Albissola Marina e Villa Faraggiana

Il comune di Albissola Marina, nella Riviera di Ponente in provincia di Savona, forma, insieme ad Albisola Superiore il territorio detto Albisole. La zona, abitata già in tempi preistorici, fu in epoca romana un importante centro, ricordato con il nome di Alba Docilia, stazione della strada romana tra Genua (Genova) e Vada Sabatia (Vado). Successivamente, in epoca medievale, l’intero borgo venne ceduto al Comune di Savona dalla Santa Sede, a cui era appartenuto in seguito alla caduta dell’Impero Romano d’Occidente. Dal XIII secolo fu sotto il controllo della Repubblica di Genova. Ricche famiglie patrizie trovarono in questo territorio un luogo adatto ad investire in possedimenti. Tra i nomi delle famiglie si ricordano i Brignole e i Rovere, casata che vide due suoi membri salire al soglio pontificio, con i nomi di Sisto IV e Giulio II. La città è famosa soprattutto per le ceramiche, la cui lavorazione policroma è molto ricercata. Gli inizi di questa attività, tipica del luogo, ancora non si conoscono: tuttavia, nel XVI secolo, gli artisti albisolesi, noti per la loro bravura, venivano spesso convocati presso alcune corti. Nel corso del Novecento Albissola marina inizia a divenire meta privilegiata per alcuni artisti e intellettuali[1] i quali lasciarono un’impronta decisa sulla vita artistica e culturale della città. Tra le splendide dimori signorili del XIII secolo, gli artisti poterono ammirare Villa Faraggiana, dimora storica appartenuta alla famiglia Durazzo. La trasformazione in casa-museo fu resa possibile grazie al lascito dell’ultimo proprietario, Alessandro Faraggiana, il quale provvide, nel 1968, all’apertura di alcune stanze al pubblico, lasciando la propria villa in eredità del Comune di Novara che ancora oggi la preserva e la rende accessibile al pubblico a “testimonianza di un’epoca e del costume di una famiglia”. In ognuno degli ambienti all’interno la connotazione storico-artistica entra in un rapporto simbiotico con l’ambiente circostante, un grande giardino con parterre all’italiana che spicca tra la macchia boschiva ligure.

Filippo Parodi

Filippo Parodi (Genova 1630 – 1702) fu da sempre considerato uno dei maggiori esponenti della scultura genovese in età barocca. Ai primordi della sua carriera artistica egli lavorò come ebanista, ma il momento decisivo nella sua formazione di scultore avvenne presso l’atelier romano di Gian Lorenzo Bernini. La permanenza romana permise a Parodi di partecipare alle decorazioni scultoree di chiese, palazzi e giardini romani. Rientrato a Genova, l’incontro con Pierre Puget, il “Bernini francese”, fu decisivo per lui e per gli sviluppi della statuaria genovese. Fu in questo periodo, infatti, che Parodi diede un enorme contributo alla diffusione degli stilemi del barocco romano in Liguria, estendendo in seguito la sua influenza anche a città come Padova e Venezia.
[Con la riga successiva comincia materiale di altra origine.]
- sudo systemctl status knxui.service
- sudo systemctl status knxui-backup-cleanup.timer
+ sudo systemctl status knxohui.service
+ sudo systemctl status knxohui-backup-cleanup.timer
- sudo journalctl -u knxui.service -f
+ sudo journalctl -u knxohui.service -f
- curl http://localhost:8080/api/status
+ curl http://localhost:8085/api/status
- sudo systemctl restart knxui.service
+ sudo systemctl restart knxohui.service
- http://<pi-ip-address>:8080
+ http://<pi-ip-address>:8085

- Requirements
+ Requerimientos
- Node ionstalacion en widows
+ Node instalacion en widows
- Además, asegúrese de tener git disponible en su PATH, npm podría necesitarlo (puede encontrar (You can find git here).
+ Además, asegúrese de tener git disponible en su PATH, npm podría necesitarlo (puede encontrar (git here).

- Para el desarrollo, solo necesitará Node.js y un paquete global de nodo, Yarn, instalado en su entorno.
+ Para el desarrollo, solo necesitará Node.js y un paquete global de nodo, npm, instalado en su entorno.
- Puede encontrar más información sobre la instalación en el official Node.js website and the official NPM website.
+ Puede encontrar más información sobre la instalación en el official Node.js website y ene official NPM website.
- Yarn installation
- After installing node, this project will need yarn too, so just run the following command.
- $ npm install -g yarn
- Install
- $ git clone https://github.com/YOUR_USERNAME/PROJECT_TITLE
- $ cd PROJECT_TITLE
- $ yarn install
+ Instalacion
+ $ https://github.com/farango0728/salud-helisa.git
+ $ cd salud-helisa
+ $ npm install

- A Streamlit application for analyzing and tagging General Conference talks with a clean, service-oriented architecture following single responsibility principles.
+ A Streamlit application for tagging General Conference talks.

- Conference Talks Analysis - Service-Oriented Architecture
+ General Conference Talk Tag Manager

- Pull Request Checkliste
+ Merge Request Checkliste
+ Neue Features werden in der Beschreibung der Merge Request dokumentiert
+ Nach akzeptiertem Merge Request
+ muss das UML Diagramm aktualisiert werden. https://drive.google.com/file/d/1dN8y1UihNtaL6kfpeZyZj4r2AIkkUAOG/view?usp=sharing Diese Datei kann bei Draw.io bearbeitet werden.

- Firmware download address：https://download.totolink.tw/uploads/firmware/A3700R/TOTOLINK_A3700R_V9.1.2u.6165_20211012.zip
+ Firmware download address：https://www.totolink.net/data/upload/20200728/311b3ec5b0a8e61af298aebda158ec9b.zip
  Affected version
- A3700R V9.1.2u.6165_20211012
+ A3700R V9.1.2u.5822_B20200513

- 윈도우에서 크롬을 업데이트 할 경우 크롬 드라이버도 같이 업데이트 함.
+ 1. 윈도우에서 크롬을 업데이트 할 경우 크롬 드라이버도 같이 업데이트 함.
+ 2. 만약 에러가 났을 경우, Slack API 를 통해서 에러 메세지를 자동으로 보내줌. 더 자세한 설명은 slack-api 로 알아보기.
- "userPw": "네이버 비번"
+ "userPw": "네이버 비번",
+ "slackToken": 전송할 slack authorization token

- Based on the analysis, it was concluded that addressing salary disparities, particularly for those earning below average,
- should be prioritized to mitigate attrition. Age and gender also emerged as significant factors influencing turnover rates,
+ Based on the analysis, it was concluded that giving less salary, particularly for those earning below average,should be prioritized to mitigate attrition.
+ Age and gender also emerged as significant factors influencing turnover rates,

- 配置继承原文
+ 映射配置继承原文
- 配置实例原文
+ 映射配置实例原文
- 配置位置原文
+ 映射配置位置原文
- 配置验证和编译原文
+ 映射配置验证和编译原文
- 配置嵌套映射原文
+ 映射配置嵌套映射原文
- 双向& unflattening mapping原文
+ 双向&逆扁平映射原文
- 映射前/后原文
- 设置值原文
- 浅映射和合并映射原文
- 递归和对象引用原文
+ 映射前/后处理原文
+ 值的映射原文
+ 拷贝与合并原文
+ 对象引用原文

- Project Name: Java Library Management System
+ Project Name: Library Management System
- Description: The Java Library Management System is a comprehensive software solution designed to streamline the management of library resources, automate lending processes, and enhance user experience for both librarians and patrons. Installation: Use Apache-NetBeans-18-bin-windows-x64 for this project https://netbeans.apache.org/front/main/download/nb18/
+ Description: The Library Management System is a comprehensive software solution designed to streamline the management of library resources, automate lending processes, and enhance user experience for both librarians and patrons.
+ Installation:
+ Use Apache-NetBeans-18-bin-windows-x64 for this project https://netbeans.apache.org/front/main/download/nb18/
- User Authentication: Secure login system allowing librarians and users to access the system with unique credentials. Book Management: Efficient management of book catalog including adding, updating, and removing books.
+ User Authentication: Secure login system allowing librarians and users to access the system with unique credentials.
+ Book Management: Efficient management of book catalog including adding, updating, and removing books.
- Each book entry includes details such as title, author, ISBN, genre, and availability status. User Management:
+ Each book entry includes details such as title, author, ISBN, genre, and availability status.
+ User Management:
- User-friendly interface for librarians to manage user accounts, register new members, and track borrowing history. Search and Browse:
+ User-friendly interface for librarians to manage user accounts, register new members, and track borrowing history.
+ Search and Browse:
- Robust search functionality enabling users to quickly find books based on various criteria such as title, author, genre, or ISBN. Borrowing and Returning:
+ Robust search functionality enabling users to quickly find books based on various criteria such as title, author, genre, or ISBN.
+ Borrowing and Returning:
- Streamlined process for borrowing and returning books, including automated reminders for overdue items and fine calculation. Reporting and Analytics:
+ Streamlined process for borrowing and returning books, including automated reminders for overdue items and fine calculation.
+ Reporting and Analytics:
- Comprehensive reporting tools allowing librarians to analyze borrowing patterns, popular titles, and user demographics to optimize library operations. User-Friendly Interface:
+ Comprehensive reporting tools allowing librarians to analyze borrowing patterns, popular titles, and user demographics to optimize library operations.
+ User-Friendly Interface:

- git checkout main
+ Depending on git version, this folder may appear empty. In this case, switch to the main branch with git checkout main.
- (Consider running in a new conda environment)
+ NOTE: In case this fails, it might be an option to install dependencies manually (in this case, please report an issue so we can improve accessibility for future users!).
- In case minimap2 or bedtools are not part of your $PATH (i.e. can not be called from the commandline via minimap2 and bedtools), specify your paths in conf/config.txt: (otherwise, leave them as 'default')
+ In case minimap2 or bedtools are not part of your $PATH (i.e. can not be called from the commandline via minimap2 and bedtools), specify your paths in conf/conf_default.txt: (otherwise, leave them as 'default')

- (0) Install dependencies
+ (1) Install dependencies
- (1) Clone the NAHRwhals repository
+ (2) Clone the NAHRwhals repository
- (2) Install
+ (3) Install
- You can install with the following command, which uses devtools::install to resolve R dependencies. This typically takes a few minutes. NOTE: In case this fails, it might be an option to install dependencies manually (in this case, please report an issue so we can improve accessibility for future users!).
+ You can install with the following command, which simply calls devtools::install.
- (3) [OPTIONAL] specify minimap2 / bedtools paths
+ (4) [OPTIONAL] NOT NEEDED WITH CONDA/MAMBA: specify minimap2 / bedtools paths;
La specchiera e il mito di Narciso

Filippo Parodi venne chiamato dalla famiglia Durazzo per decorare il salone di ricevimento della loro dimora di villeggiatura. Nel maestoso salone Parodi dovette affrontare un tema connesso al tema dell’illusorietà, ovvero la storia di Narciso, narrata da Ovidio nel terzo libro delle Metamorfosi. Ovidio ci racconta infatti che ad un bellissimo giovane, tornato da una battuta di caccia, accadde di specchiarsi in una pozza d’acqua e di innamorarsi della propria immagine riflessa. La consapevolezza dell’impossibilità del suo amore condusse Narciso alla morte. Scrive Ovidio:

Rapito dalla dolcissima immagine vista, ama una speranza incorporea e scambia per corpo l’acqua: stupisce di se stesso e rimane immobile e impassibile come una statua scolpita nel marmo di Paro. Steso per terra, guarda il duplice astro dei propri occhi, i capelli degni di Bacco e Apollo, le guance lisce, il collo eburneo, la splendida bocca, il rossore misto al candore di neve, ammonirà tutto ciò che lo rende mirabile; senza saperlo desidera se stesso, insieme loda ed è lodato, cerca ed è cercato, brucia e appicca il fuoco. Quanti baci vuoti dà all’acqua ingannevole, quante volte immerge le braccia nell’acqua cercando il collo, e non cinge se stesso! Non sa cosa vede, ma per quello che vede arde, e lo stesso errore che ingannò gli occhi li eccita.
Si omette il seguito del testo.